Source material
----

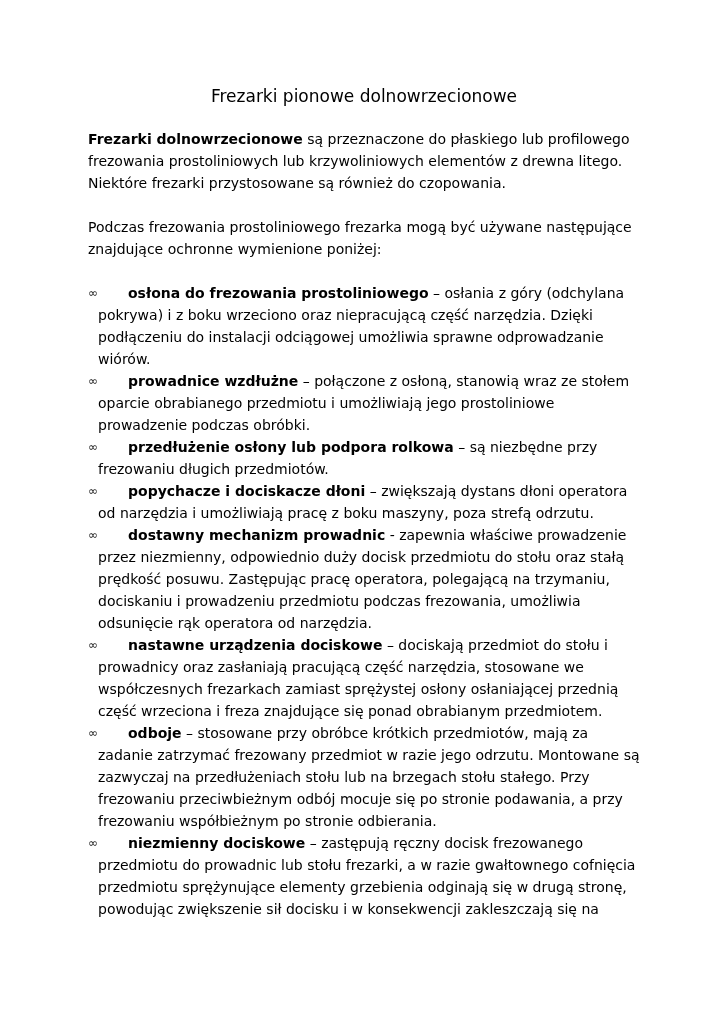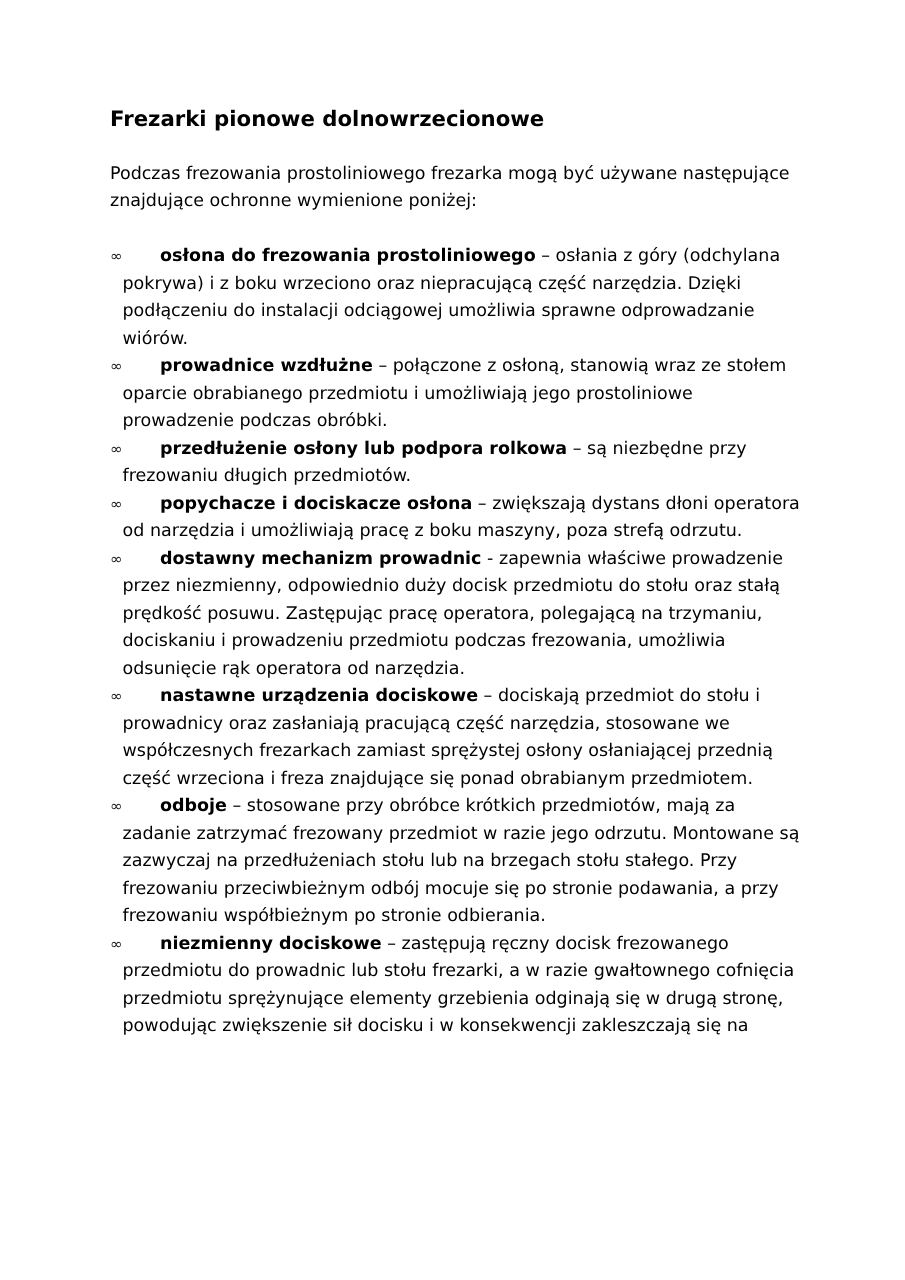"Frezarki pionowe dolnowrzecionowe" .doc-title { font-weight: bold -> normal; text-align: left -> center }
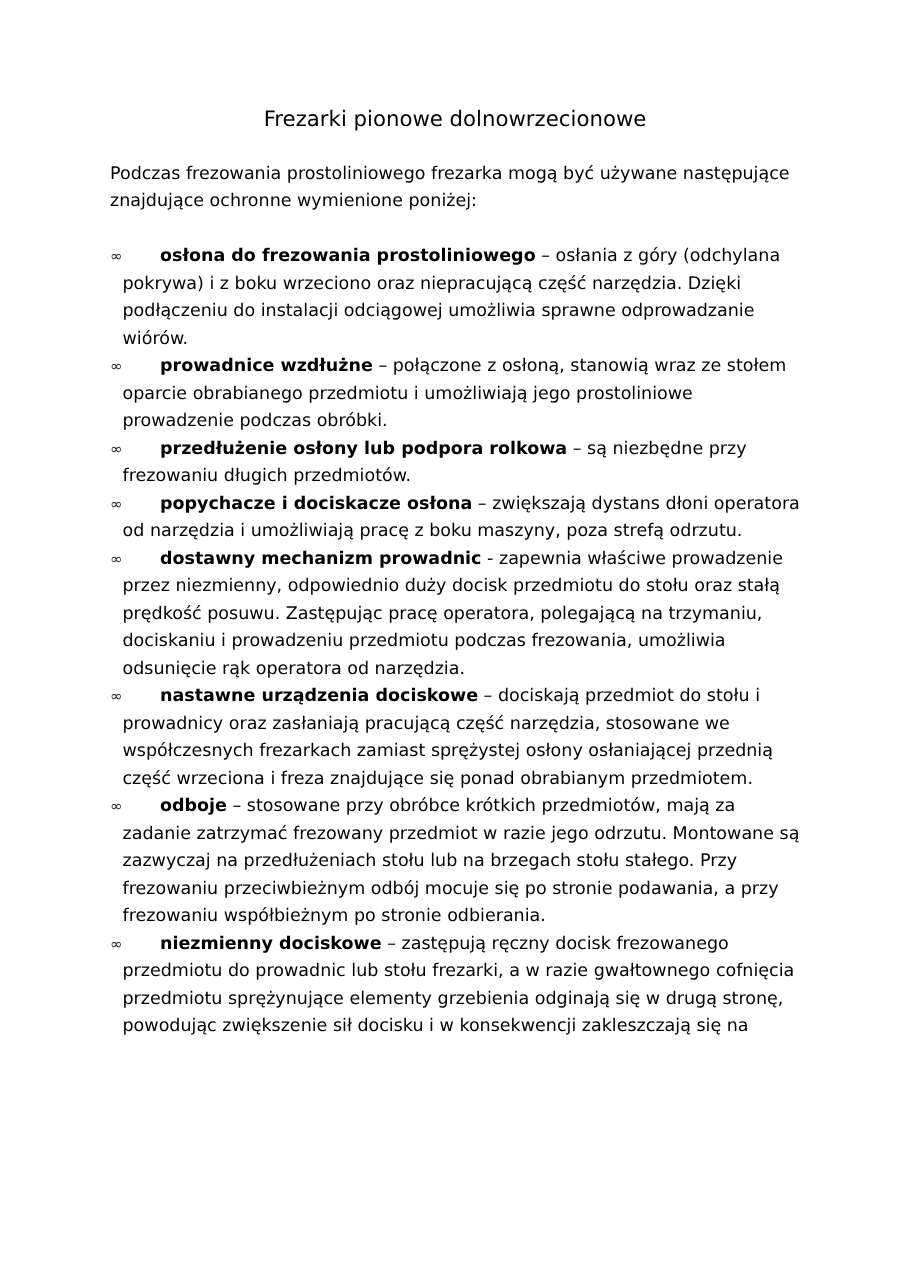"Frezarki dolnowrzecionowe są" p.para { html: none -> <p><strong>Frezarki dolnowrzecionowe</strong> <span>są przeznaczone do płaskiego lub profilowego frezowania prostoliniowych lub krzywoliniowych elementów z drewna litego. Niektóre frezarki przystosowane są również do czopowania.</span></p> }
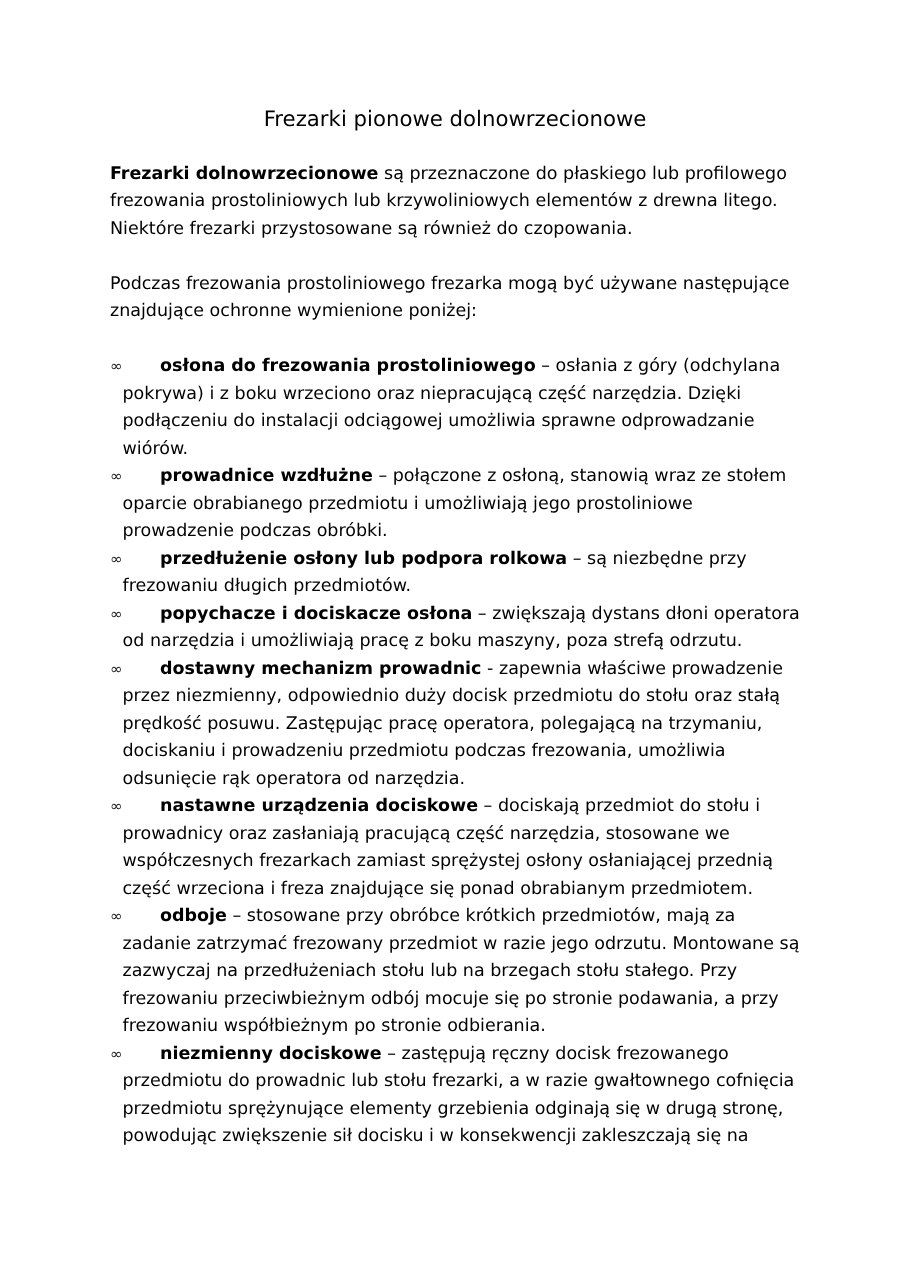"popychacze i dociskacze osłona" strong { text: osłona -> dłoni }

----

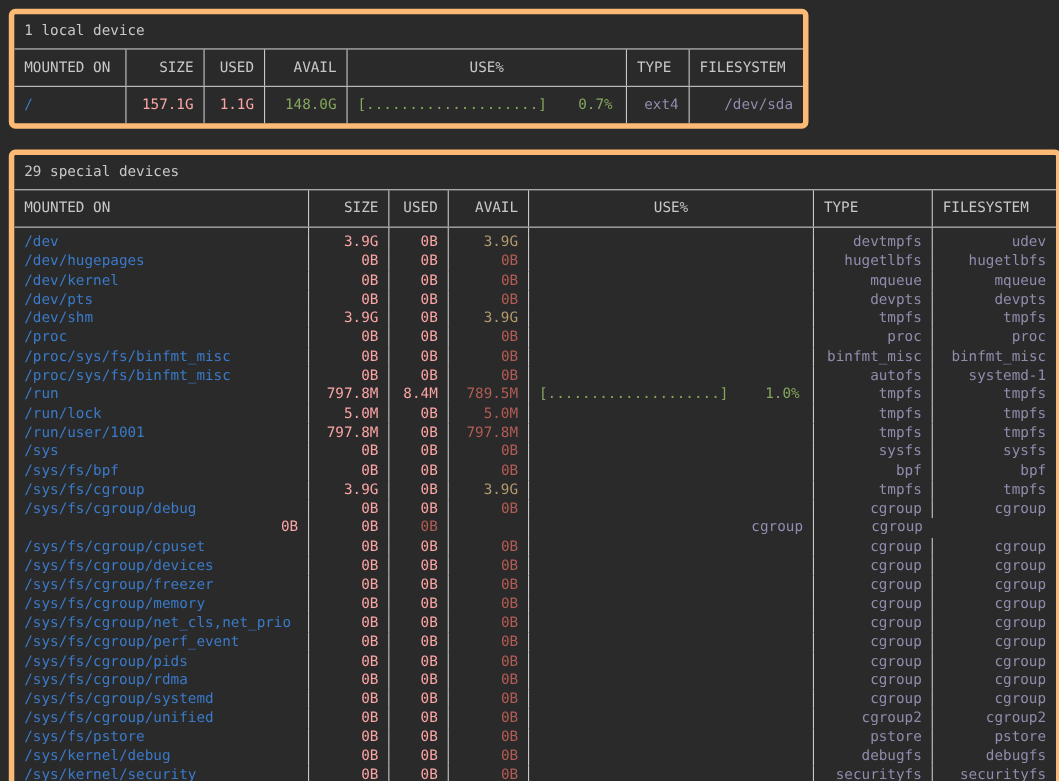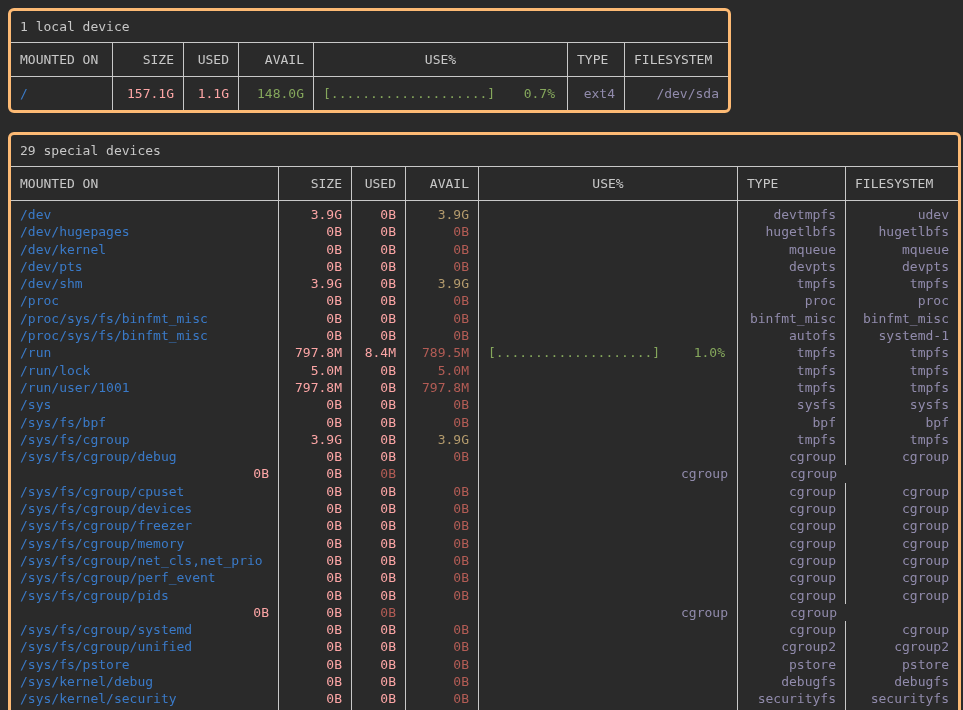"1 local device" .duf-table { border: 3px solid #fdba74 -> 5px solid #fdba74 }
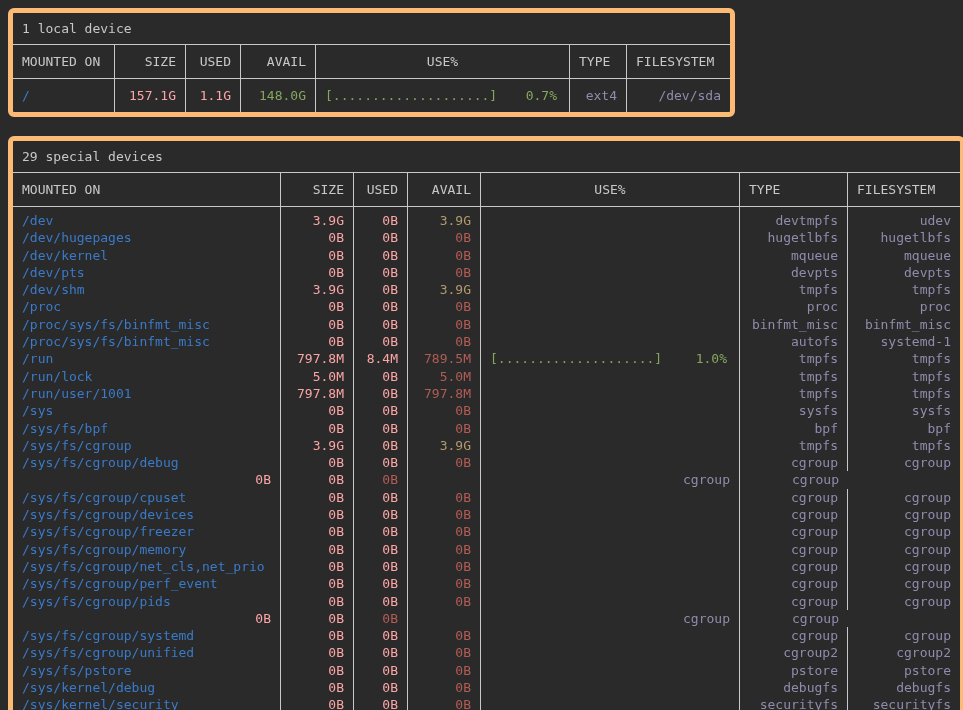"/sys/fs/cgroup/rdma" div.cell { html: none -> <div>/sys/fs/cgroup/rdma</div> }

----

What the task requires
The lines to copy exactly start with the line above that has "font-weight: bold ->" and go on through the line that has "text: osłona ->"; please include both, add nothing else, and omit the pictures.

Exercise response
"Frezarki pionowe dolnowrzecionowe" .doc-title { font-weight: bold -> normal; text-align: left -> center }
"Frezarki dolnowrzecionowe są" p.para { html: none -> <p><strong>Frezarki dolnowrzecionowe</strong> <span>są przeznaczone do płaskiego lub profilowego frezowania prostoliniowych lub krzywoliniowych elementów z drewna litego. Niektóre frezarki przystosowane są również do czopowania.</span></p> }
"popychacze i dociskacze osłona" strong { text: osłona -> dłoni }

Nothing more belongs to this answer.